Muitos países são ativamente hostis à energia de fissão nuclear e em muitos lugares isso também
abrange a fusão nuclear. Grandes barreiras políticas e regulatórias são eretas para limitar
tecnologias que lidam com processos e materiais nucleares. É extremamente provável que os
mesmos problemas afetem a fusão nuclear também. O futuro pode simplesmente não envolver
energia nuclear. Fissão ou Fusão.

Existe muita hype e euforia sobre a possibilidade de um futuro movido à energia nuclear. Existe
muita esperança, especialmente depois das promessas não cumpridas com a energia por fissão
nuclear. Promessas que agora são depositadas em cima da Fusão nuclear.

Nenhum outro meio espalhou essas ideias de forma mais intensa do que a própria ficção científica.
Eu tenho um livro de um relatório de um estudo dos anos 1970’s sobre propulsão espacial por fusão
nuclear, com uma introdução moderna pedindo desculpas por ter fomentado mitos, um pouco
danosos, a respeito de fusão nuclear. Especificamente a história a respeito da fusão do Hélio-3.

Mas como eu coloquei anteriormente, essas promessas simplesmente não se sustentam em


fundações sólidas. Nós não temos razões para argumentar a favor da fusão nuclear. E pessoalmente,
dos meus estudos de engenharia nuclear. Fusão nuclear é um beco sem saída. Eu sou otimista a
respeito do impacto positivo da tecnologia na vida das pessoas quando isso é aplicado de forma
adequada. Mas eu venho me tornando bastante cético de avanços futuros que tornariam fariam
problemas tão intratáveis de engenharia, terem soluções triviais.

Mesmo assim, eu não descarto totalmente o uso comercial da fusão nuclear. Mas entro o que eu
vejo, e as opiniões de um amigo meu, que é um pesquisador nessa área, e de fato ele entrou nessa
área especificamente por ver a fissão nuclear estagnada em uma posição difícil (algo que agora ele
se arrepende um pouco). O melhor cenário que nós temos mesmo, é que talvez, TALVEZ, com um
reator de fusão suficientemente grande, a geração de energia seja tão grande, que consiga
compensar os problemas, especialmente em algumas abordagens, mas mesmo assim com certas
suposições que em si, também tem problemas.

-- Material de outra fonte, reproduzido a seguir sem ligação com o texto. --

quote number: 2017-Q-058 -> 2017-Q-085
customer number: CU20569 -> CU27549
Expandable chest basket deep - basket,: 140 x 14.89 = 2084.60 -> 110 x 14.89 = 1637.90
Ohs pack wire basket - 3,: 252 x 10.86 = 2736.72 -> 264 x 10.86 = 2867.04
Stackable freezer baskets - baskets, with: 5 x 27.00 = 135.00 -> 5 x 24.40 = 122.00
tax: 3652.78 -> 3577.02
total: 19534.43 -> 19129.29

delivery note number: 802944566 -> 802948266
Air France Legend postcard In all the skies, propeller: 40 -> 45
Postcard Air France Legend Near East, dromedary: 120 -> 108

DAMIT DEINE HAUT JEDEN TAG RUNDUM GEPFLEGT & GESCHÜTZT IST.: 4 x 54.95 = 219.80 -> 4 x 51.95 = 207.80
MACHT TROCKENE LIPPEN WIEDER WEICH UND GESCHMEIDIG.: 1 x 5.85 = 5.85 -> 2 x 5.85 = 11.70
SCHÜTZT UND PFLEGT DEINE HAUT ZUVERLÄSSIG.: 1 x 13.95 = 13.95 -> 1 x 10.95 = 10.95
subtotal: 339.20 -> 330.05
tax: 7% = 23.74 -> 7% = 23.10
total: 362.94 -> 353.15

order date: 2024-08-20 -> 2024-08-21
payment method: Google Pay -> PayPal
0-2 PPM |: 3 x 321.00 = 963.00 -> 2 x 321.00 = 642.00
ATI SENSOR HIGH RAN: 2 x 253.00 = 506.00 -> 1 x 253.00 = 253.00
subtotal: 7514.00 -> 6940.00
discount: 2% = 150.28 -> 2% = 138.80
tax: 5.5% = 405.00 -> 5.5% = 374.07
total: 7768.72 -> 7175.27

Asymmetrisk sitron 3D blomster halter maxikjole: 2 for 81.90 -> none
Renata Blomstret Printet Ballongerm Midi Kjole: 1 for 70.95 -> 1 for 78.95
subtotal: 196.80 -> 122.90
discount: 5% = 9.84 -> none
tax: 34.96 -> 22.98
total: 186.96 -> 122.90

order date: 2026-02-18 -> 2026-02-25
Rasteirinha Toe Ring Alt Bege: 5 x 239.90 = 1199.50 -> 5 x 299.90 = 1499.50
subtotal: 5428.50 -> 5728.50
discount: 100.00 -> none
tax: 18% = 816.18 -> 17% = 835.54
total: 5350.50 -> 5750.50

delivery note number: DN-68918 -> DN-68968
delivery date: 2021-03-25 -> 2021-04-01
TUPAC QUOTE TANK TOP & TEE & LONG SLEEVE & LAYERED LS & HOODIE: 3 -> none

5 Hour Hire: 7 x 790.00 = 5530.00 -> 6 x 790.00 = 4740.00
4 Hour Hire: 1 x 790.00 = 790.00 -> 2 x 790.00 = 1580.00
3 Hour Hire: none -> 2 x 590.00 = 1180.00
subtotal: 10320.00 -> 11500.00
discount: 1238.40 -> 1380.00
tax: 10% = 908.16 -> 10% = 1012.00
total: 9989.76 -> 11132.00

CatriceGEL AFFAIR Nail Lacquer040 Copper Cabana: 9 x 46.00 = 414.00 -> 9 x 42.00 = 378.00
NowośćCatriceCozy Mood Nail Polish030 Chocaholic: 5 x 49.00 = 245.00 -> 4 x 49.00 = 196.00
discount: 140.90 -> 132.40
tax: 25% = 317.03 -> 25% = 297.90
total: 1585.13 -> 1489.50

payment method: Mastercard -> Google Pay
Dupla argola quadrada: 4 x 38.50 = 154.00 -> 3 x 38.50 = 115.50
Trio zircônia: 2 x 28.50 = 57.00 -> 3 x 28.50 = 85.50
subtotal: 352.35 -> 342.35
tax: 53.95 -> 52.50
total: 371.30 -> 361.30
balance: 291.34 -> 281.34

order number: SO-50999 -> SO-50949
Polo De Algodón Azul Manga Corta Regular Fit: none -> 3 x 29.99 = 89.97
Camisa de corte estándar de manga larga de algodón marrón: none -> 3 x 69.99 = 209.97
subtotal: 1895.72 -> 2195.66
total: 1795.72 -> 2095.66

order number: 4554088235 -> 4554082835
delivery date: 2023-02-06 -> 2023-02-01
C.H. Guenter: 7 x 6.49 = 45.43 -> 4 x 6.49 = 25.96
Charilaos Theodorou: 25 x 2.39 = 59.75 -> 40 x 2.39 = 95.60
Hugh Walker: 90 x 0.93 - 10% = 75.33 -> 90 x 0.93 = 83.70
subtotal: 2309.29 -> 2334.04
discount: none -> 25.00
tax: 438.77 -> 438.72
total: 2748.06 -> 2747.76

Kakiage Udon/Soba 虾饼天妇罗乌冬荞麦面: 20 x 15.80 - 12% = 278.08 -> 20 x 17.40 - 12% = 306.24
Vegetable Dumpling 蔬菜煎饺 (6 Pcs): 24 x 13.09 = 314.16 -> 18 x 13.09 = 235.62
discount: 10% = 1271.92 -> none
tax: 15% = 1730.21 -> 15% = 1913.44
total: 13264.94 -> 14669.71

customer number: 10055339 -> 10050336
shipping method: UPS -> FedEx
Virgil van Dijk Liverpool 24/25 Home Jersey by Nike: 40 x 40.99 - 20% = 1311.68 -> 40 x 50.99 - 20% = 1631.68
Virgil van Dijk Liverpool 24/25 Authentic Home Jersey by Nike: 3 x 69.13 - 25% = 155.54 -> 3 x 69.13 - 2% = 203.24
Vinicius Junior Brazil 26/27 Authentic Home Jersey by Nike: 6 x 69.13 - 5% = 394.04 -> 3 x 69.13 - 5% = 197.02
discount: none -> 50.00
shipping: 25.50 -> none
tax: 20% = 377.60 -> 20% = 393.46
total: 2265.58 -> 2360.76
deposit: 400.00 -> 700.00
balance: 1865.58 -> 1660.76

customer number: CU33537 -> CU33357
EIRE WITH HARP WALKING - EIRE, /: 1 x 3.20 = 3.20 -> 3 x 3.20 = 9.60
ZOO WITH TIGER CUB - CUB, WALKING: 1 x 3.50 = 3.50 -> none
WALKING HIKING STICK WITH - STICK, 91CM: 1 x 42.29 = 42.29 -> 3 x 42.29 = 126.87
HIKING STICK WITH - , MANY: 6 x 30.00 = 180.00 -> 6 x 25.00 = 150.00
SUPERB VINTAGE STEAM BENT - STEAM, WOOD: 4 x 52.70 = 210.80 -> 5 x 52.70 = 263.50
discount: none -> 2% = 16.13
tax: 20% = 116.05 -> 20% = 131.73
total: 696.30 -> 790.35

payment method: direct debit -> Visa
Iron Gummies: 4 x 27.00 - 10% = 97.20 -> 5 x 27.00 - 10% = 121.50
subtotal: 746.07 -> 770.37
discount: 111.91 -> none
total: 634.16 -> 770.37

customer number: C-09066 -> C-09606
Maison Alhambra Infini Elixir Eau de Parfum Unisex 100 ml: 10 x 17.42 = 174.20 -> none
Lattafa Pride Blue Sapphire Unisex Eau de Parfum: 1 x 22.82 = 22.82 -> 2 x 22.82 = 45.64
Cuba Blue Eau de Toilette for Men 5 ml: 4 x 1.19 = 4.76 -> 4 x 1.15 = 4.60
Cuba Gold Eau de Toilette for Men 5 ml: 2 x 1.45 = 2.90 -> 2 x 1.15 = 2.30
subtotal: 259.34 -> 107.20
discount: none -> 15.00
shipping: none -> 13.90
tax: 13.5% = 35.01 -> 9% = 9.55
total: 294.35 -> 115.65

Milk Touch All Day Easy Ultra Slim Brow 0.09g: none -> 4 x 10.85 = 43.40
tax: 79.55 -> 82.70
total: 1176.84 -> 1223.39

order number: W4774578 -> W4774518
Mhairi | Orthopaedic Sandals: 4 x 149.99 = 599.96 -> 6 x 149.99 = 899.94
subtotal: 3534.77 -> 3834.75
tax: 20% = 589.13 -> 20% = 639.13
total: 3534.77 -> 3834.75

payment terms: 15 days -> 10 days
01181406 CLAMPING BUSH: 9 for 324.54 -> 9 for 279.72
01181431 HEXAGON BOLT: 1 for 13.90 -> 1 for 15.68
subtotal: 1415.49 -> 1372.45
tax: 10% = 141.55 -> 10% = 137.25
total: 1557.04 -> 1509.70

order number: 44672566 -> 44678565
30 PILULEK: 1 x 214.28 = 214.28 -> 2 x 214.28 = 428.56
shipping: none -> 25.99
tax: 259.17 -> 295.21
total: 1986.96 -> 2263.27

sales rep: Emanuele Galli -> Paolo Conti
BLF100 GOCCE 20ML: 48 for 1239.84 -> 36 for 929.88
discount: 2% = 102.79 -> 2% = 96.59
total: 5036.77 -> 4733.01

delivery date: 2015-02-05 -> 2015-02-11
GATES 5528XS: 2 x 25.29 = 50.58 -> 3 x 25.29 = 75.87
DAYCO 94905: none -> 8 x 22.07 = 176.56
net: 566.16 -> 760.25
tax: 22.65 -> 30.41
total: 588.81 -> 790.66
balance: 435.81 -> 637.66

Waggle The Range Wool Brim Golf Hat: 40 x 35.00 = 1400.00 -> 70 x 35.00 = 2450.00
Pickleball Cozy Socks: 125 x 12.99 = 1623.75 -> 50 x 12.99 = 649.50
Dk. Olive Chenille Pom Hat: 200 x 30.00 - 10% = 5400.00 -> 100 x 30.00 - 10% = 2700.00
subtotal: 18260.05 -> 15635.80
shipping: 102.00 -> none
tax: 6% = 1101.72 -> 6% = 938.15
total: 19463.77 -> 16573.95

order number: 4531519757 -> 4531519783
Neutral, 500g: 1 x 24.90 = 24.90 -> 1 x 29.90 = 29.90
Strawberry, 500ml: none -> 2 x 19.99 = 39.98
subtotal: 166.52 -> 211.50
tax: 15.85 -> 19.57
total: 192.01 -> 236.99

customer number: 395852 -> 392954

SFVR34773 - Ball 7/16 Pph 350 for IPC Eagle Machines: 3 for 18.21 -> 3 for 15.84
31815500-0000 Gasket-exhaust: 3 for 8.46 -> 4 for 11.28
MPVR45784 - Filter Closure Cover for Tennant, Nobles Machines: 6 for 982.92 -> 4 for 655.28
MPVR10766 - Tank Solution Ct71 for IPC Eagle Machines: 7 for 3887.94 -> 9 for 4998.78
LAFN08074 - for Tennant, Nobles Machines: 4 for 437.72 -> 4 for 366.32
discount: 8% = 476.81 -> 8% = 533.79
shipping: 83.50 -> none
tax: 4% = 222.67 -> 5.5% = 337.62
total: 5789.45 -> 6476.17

A nossa aposta, é que com um reator de 20 GW a fusão nuclear possa ser competitiva. Usabilidade
questionável, mas economicamente viável. Para fins de comparação, 20 GW é energia elétrica para
uma cidade do tamanho de São Paulo, em um reator só! 10-20 vezes a capacidade de um reator de
fissão e equivalente a potência instalada a hidrelétrica das Três Gargantas na China. A simples
criação de um ambiente econômico, político e social para uma obra dessa escala também é um
desafio maciço. Eu pessoalmente não espero que alguém tente fazer isso.